Dataset entries

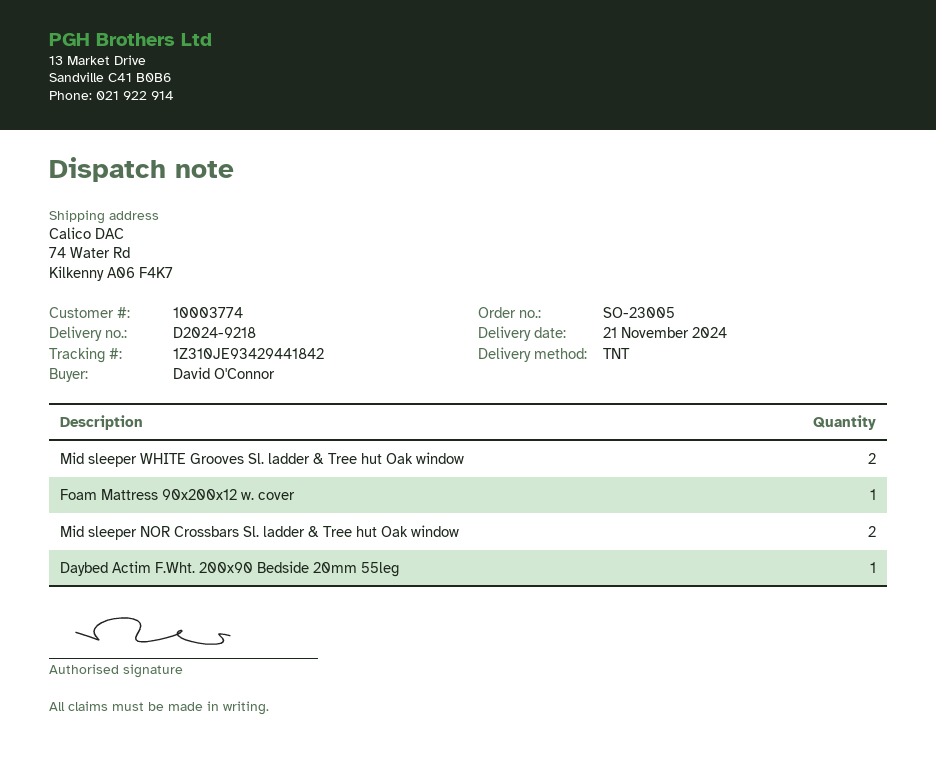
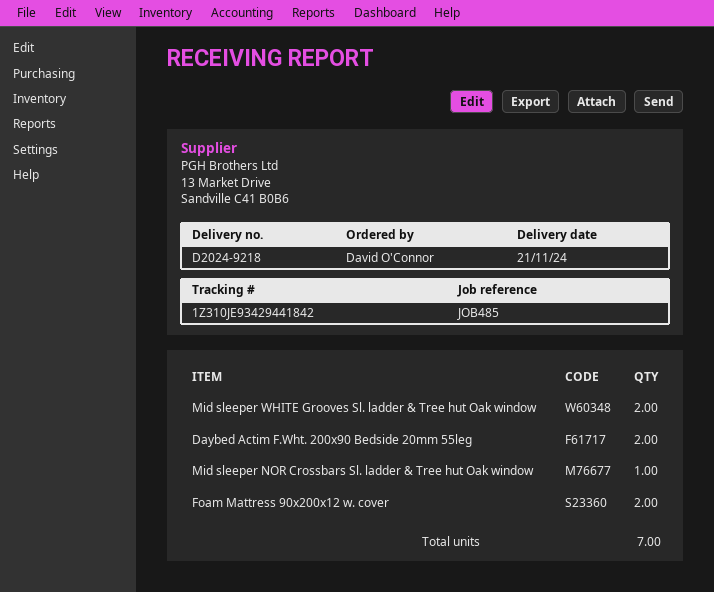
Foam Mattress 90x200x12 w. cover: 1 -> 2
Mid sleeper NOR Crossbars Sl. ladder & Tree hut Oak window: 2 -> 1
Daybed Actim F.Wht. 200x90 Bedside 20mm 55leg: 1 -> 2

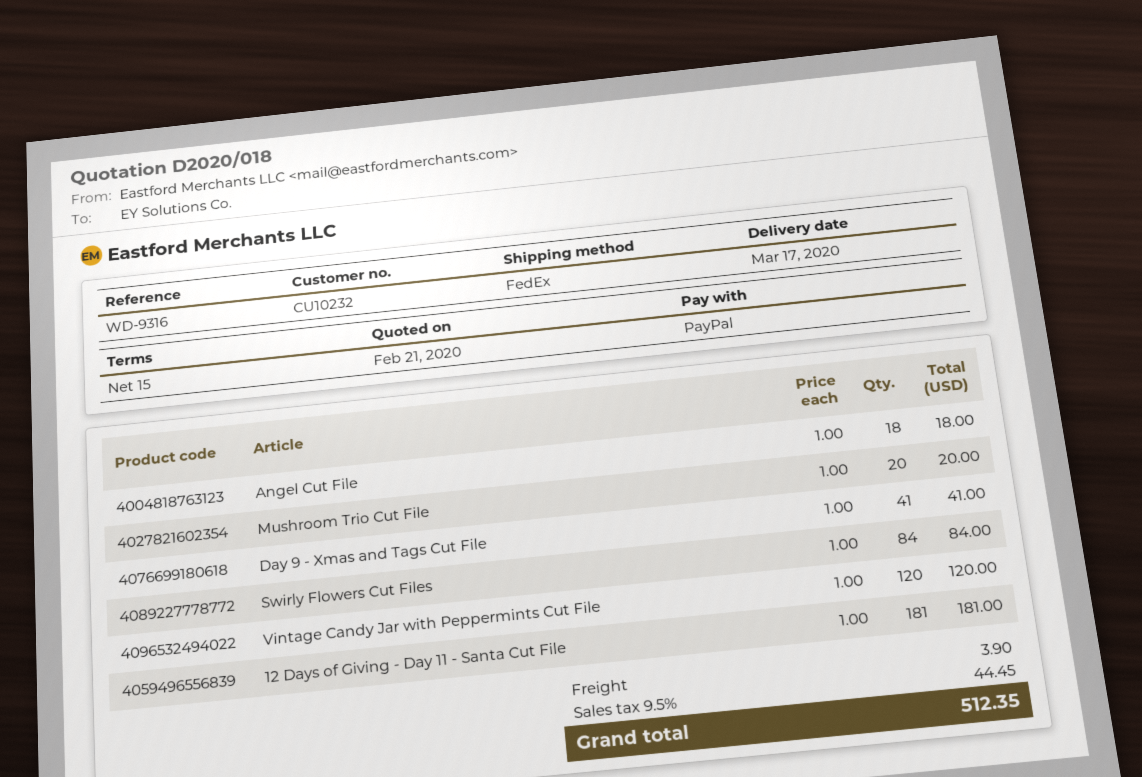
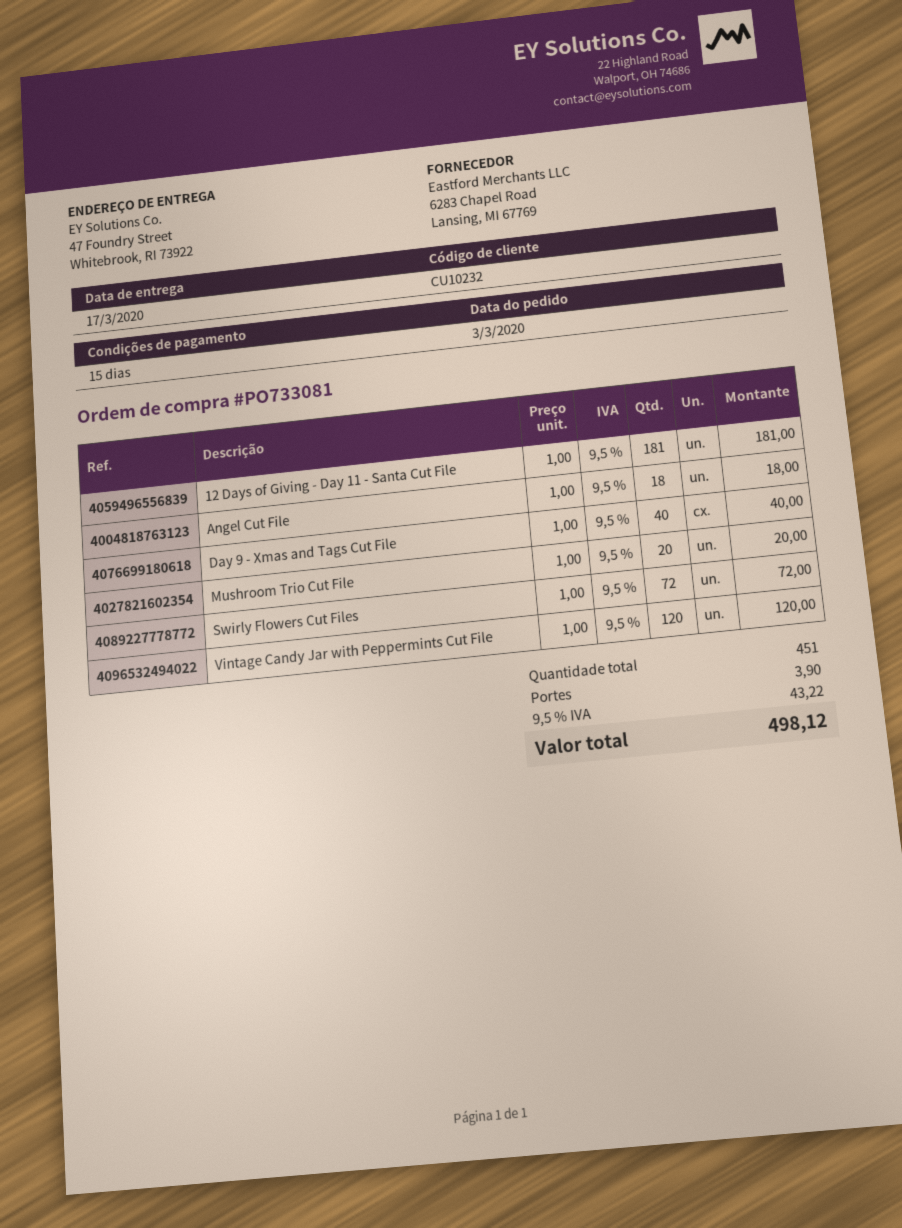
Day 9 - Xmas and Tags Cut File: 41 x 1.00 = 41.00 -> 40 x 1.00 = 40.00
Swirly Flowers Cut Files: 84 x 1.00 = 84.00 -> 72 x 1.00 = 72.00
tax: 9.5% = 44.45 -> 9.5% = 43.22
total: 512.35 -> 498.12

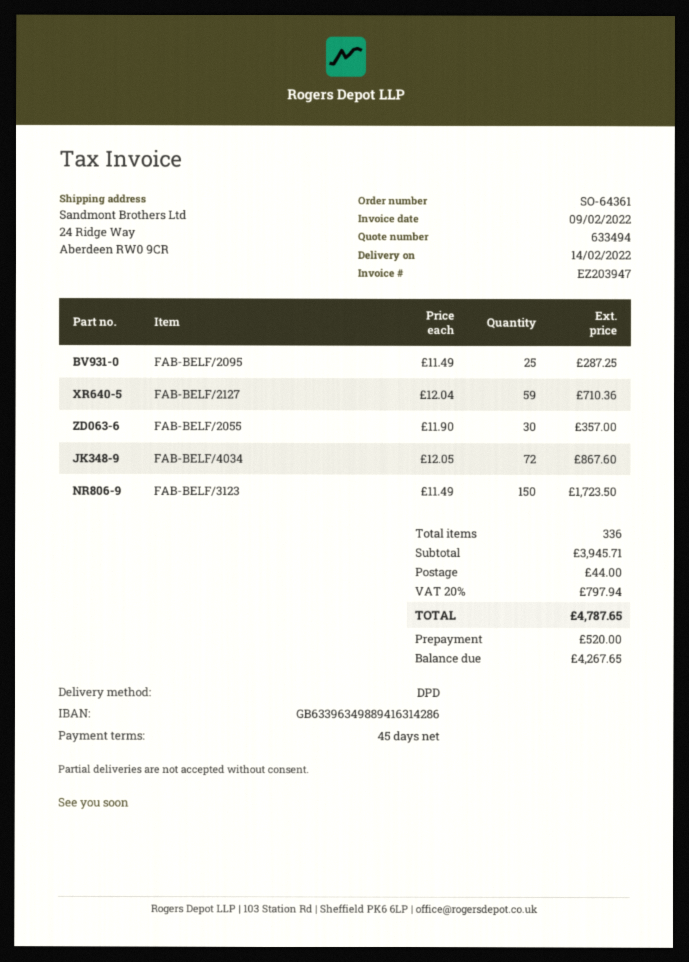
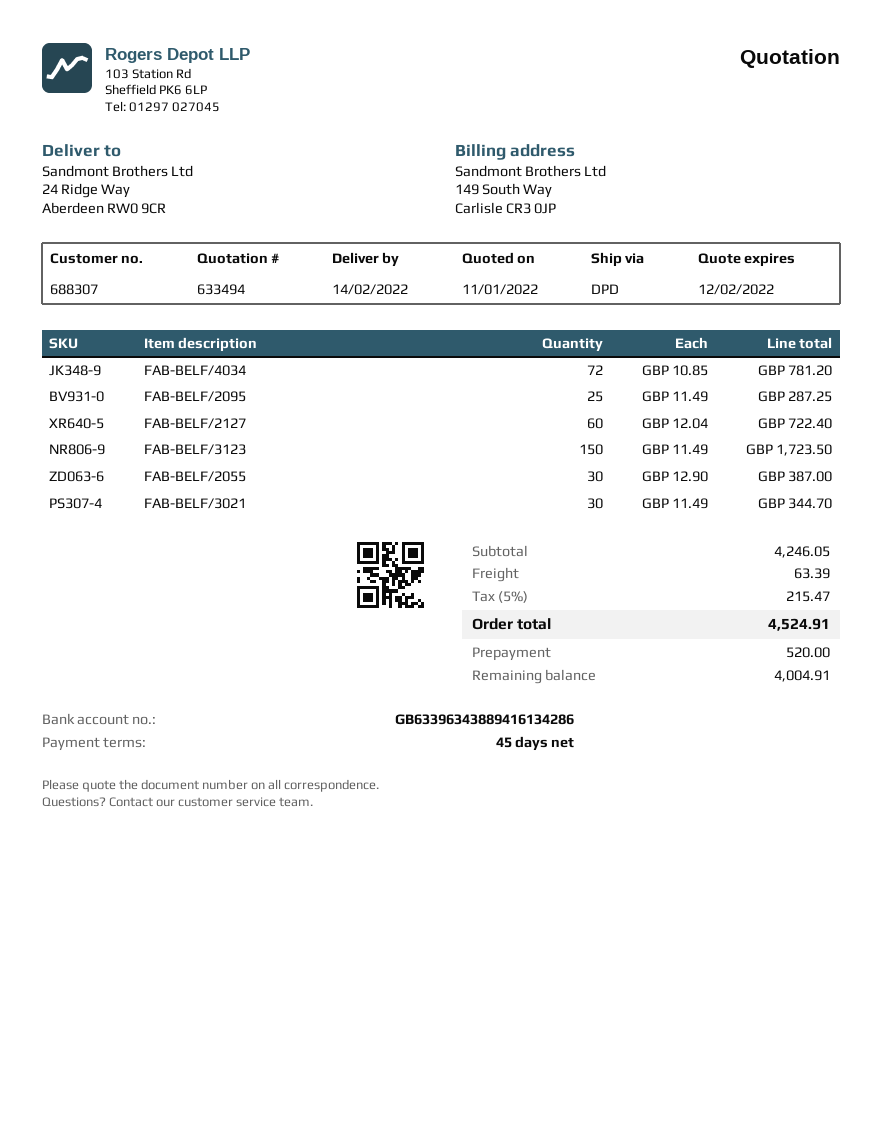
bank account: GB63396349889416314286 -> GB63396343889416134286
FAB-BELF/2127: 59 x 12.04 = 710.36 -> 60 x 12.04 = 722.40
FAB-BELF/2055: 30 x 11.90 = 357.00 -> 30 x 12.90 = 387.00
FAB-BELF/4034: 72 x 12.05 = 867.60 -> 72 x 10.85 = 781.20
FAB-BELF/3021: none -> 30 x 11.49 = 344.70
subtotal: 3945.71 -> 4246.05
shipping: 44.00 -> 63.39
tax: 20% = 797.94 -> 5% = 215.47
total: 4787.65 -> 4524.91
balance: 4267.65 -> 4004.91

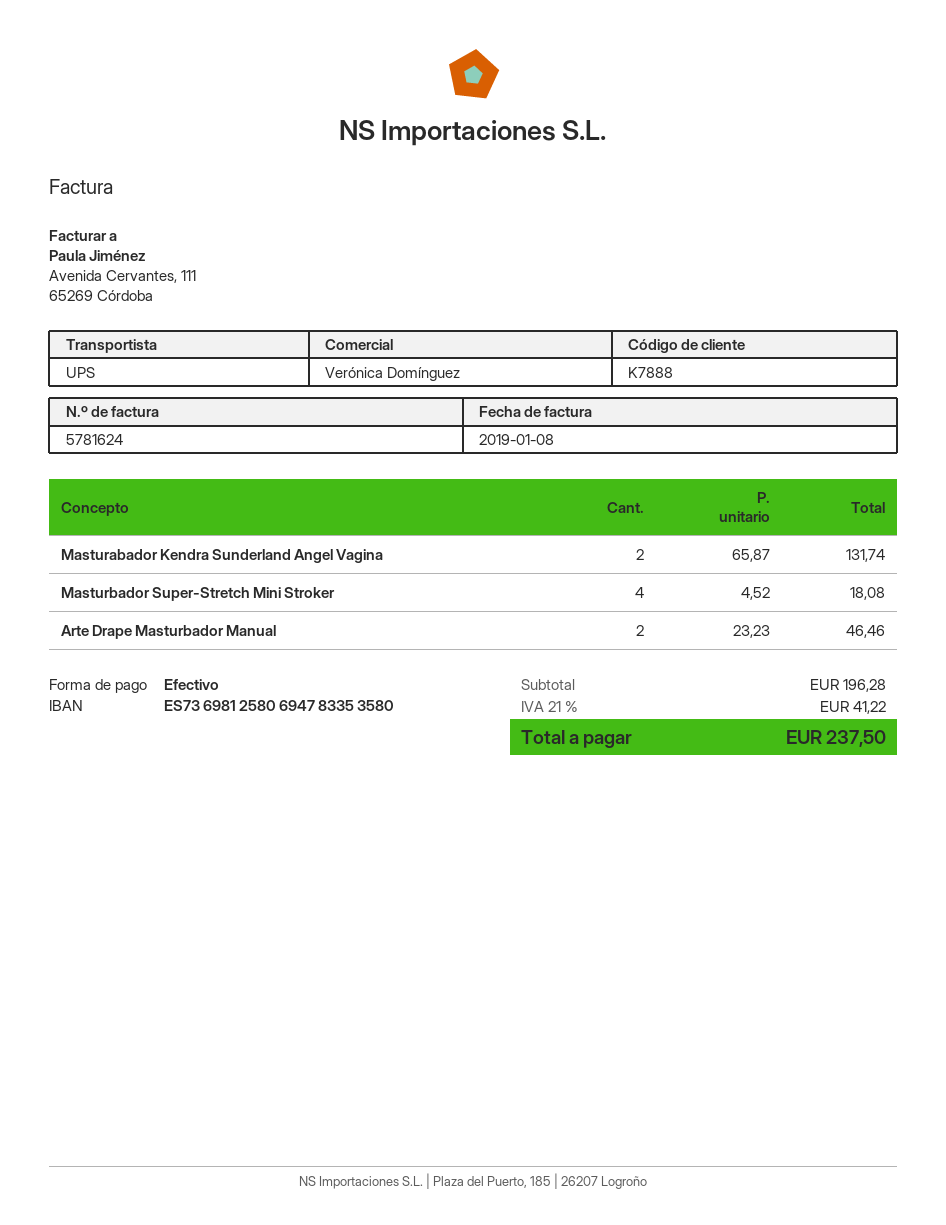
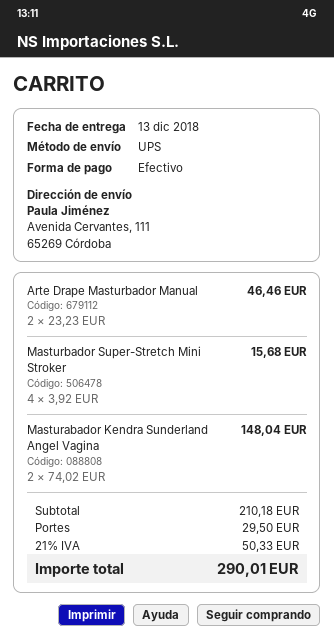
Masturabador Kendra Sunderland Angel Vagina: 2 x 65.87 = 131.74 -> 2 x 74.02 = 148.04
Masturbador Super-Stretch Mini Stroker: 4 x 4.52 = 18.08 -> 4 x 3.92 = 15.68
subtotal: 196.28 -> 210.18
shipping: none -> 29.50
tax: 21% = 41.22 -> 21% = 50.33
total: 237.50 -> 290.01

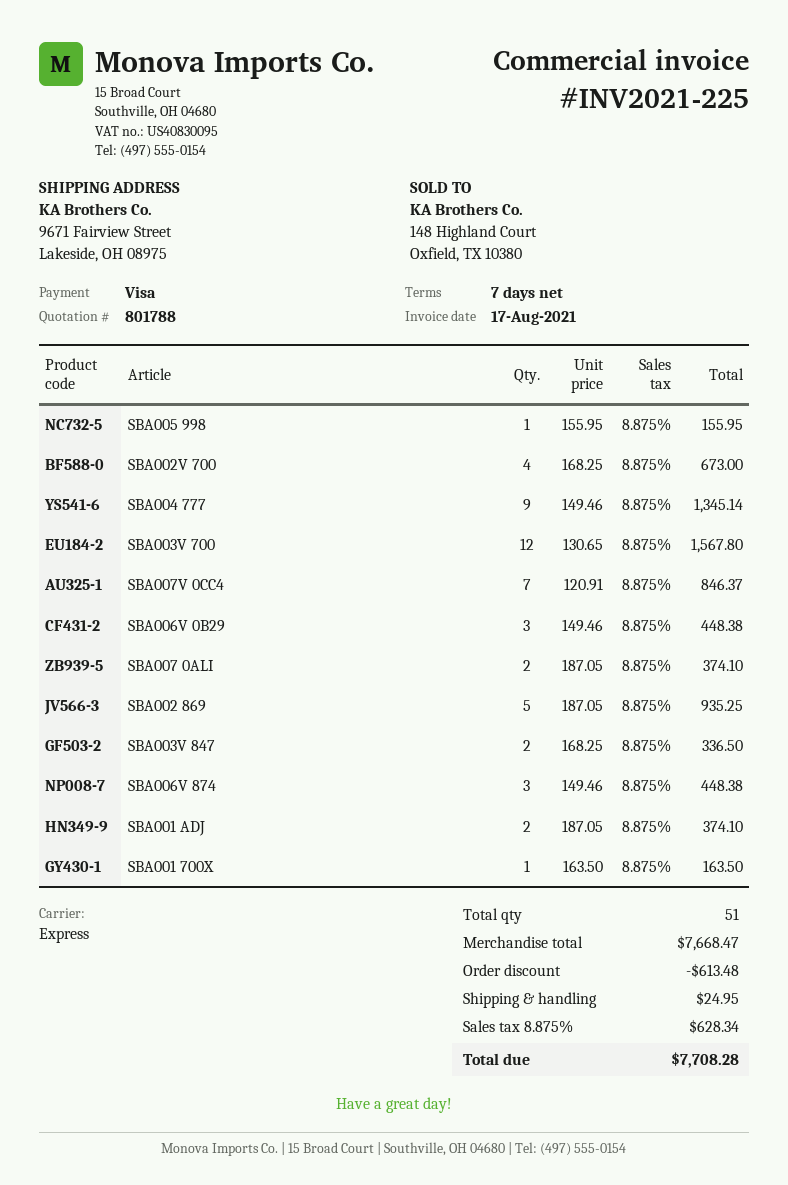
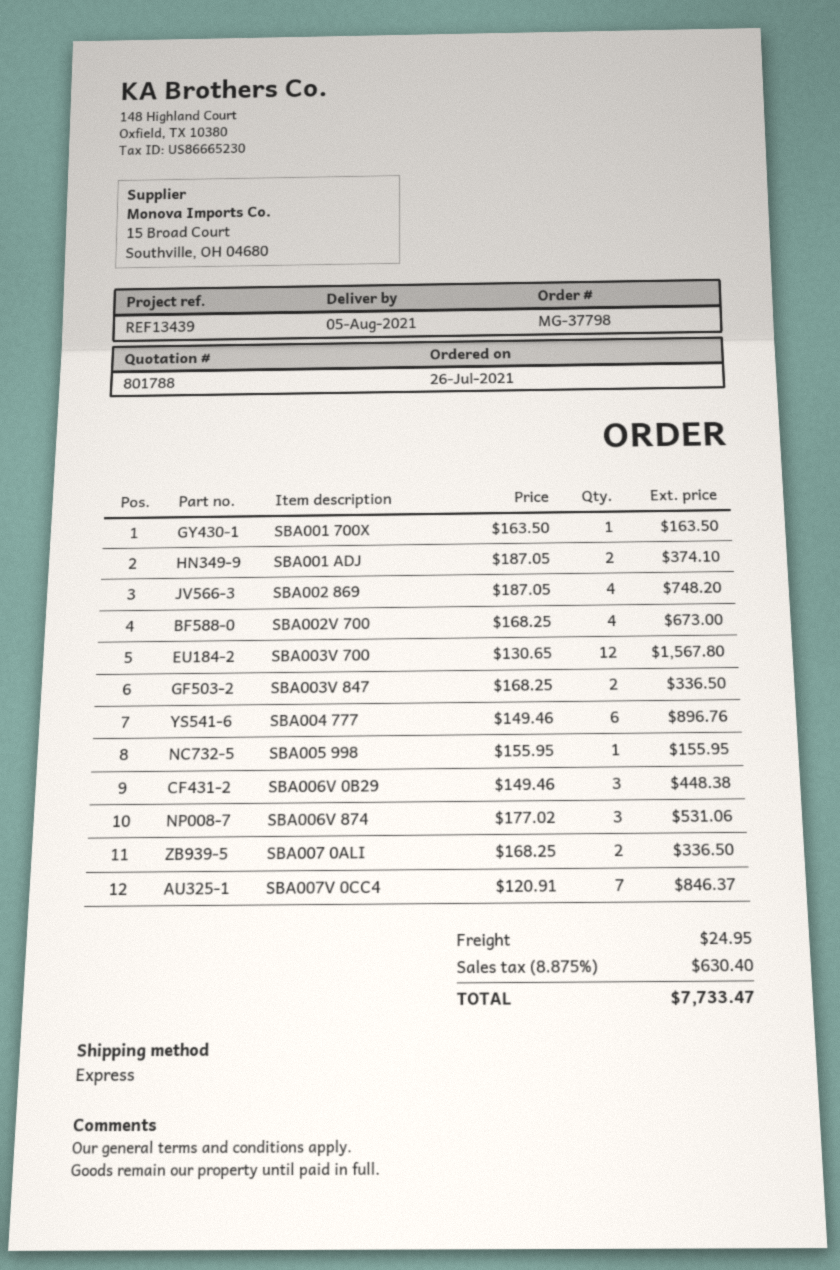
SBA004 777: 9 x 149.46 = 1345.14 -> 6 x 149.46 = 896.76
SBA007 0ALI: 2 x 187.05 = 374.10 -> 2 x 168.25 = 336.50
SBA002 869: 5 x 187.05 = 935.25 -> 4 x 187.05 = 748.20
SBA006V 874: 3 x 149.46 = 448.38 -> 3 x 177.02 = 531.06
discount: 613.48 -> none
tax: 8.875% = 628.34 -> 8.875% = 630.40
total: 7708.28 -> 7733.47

Task description: Copy out, from the data above, every line holding the word "shipping".

Answer space:
shipping: 44.00 -> 63.39
shipping: none -> 29.50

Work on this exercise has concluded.